Tensorflow implementation of the map reading algorithm described in ‘Teaching a Machine to Read Maps with Deep Reinforcement Learning’. This folder includes a copy of the DeepMind lab (https://github.com/deepmind/lab) in which adjustments were made such that the environment is suited for the problem specified in the paper. We started our implementation from a reimplementation of the UNREAL agent (https://arxiv.org/pdf/1611.05397.pdf) done by miyosuda (https://github.com/miyosuda/unreal). Code fragments from this implementation remain in our code.
How to train
Download the lab folder, install the dependencies required and run the following comment from the lab directory on your system:
$ bazel run //mapreader:train --define headless=osmesa
How to display results
To view the agent's interactions with the environment, run the following comment from the lab subdirectory:
$ bazel run //mapreader:display --define headless=osmesa
The ‘mapreader_maps’ directory includes all training and test maps described in the paper.
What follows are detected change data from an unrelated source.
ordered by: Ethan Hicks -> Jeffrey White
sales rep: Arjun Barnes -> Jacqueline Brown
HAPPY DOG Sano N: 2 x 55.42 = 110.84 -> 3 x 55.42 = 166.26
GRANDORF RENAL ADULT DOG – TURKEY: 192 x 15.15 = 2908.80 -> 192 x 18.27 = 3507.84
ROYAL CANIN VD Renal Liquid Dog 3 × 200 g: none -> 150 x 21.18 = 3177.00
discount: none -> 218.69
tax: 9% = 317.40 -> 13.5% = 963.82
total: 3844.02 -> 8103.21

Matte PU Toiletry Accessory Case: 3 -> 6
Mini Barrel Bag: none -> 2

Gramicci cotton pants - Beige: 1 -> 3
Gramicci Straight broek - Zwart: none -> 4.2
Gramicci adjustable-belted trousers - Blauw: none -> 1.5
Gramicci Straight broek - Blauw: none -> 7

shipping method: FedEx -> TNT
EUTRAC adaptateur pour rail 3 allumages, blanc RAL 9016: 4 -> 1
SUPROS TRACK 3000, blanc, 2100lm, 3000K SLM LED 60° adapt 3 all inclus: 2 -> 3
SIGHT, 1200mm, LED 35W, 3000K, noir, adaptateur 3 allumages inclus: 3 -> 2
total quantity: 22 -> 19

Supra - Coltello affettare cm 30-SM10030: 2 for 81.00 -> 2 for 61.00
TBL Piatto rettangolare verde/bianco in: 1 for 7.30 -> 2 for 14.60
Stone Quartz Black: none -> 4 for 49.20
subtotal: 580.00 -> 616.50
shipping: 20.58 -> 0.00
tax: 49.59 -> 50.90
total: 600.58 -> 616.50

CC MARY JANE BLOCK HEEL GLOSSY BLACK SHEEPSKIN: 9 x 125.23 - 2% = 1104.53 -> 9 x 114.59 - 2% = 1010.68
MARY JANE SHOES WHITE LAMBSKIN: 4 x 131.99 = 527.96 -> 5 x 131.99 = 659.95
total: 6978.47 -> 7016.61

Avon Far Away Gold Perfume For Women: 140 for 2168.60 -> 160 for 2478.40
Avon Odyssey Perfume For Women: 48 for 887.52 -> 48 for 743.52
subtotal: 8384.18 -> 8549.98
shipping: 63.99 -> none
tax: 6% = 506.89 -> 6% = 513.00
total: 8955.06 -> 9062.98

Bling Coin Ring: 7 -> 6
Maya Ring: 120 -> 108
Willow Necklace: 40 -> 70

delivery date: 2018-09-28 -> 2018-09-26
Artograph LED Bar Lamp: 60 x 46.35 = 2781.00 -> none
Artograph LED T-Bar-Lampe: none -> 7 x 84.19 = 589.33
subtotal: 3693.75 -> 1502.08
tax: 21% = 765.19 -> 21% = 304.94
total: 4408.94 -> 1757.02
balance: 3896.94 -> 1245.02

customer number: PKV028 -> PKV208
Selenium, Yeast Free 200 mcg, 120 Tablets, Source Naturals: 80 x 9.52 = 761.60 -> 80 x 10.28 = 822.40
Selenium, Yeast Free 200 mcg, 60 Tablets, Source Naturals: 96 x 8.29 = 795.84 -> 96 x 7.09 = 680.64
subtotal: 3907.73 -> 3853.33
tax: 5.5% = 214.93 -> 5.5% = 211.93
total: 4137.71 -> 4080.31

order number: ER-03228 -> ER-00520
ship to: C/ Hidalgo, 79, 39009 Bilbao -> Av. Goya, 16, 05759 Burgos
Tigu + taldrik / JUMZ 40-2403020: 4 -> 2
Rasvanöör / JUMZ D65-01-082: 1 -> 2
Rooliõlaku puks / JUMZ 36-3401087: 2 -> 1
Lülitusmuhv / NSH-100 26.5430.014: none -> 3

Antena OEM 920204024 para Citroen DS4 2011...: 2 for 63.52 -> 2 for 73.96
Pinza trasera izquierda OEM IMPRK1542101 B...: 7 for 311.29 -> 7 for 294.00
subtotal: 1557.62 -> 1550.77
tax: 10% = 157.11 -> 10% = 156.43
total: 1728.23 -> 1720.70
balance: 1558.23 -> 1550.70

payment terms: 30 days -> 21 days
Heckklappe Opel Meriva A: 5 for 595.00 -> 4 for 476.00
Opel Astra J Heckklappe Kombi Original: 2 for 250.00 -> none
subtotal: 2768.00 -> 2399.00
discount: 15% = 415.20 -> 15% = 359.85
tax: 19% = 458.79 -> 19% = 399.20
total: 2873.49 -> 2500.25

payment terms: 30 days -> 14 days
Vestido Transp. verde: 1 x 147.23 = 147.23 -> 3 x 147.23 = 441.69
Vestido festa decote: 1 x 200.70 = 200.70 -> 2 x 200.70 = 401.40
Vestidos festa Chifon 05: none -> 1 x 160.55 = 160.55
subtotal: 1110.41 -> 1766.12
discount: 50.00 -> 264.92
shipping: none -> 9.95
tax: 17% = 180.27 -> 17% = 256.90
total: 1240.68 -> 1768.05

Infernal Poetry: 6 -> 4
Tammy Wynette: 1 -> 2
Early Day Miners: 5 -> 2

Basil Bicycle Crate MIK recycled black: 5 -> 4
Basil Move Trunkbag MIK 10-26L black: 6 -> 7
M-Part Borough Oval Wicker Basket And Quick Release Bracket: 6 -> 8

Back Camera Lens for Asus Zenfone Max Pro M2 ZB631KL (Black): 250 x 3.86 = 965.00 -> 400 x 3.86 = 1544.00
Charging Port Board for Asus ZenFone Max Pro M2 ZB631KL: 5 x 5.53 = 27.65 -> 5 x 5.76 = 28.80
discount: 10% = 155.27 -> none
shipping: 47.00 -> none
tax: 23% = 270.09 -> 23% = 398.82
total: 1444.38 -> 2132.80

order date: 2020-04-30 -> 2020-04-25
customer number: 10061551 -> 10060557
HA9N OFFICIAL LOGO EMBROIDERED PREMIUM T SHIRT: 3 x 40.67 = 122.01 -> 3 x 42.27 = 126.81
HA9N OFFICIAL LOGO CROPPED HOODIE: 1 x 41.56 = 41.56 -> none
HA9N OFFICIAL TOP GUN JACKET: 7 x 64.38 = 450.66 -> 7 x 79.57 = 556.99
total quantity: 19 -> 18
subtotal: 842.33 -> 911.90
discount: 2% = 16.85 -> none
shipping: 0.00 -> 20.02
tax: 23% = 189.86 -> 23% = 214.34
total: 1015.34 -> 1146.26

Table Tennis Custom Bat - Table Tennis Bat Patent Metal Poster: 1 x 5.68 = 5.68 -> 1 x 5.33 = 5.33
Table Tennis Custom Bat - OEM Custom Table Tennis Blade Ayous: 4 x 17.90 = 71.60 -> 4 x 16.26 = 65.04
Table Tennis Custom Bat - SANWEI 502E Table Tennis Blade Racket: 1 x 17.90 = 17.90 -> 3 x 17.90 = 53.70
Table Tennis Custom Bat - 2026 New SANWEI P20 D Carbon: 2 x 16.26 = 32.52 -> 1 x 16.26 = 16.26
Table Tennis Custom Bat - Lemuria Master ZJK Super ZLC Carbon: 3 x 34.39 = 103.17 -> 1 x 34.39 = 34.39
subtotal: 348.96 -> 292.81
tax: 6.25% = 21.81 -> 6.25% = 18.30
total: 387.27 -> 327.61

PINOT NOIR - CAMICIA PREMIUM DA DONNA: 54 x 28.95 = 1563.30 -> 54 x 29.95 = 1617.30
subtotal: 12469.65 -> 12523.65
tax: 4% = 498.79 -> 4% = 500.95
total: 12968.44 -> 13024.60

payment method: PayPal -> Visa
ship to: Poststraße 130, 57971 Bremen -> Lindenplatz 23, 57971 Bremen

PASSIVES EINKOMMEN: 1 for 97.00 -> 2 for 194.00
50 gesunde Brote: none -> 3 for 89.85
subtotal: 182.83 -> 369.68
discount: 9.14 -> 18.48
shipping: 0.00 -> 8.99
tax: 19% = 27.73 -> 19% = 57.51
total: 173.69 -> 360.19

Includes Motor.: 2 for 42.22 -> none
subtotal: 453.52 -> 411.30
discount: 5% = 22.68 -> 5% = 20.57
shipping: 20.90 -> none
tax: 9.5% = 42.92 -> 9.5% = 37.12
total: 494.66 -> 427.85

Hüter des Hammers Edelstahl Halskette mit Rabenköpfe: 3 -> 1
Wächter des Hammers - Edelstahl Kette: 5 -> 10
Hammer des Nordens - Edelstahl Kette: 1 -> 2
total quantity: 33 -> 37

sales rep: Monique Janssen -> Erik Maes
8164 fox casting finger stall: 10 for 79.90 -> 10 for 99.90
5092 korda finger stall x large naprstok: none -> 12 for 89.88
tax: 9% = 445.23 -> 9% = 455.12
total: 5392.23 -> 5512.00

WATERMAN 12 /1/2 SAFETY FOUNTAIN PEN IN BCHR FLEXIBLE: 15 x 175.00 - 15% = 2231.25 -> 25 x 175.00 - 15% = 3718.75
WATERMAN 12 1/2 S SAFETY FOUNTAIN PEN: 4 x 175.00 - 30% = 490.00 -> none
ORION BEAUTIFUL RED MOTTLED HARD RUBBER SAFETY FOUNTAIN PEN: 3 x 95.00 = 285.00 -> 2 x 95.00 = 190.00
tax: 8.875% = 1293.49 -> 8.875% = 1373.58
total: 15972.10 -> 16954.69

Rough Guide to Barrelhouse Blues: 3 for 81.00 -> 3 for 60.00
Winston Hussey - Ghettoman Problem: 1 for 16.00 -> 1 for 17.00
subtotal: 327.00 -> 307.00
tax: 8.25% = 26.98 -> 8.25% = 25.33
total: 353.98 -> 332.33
To display specific maps, replace the two folders “maps” and “dmlab_level_data” in the directory ‘lab\assets’ with the corresponding folders from ‘mapreader_maps’. Note that the compilation of new maps can take quite some time. To display a specific map, replace the two numbers in the line
DISPLAY_LEVEL = [120,0]
in the file ‘lab\mapreader\constants.py’ with the 2 numbers of the map you’d like to display (given in the map name). Then run the display command above.
How to load the trained agent
You can find the checkpoints of the trained agent which was used for the evaluation in the paper in the folder ‘trained_agent’. To display the trained agent copy the folder ‘mapreader_checkoints’ into your ‘/tmp’ directory and run the display command above.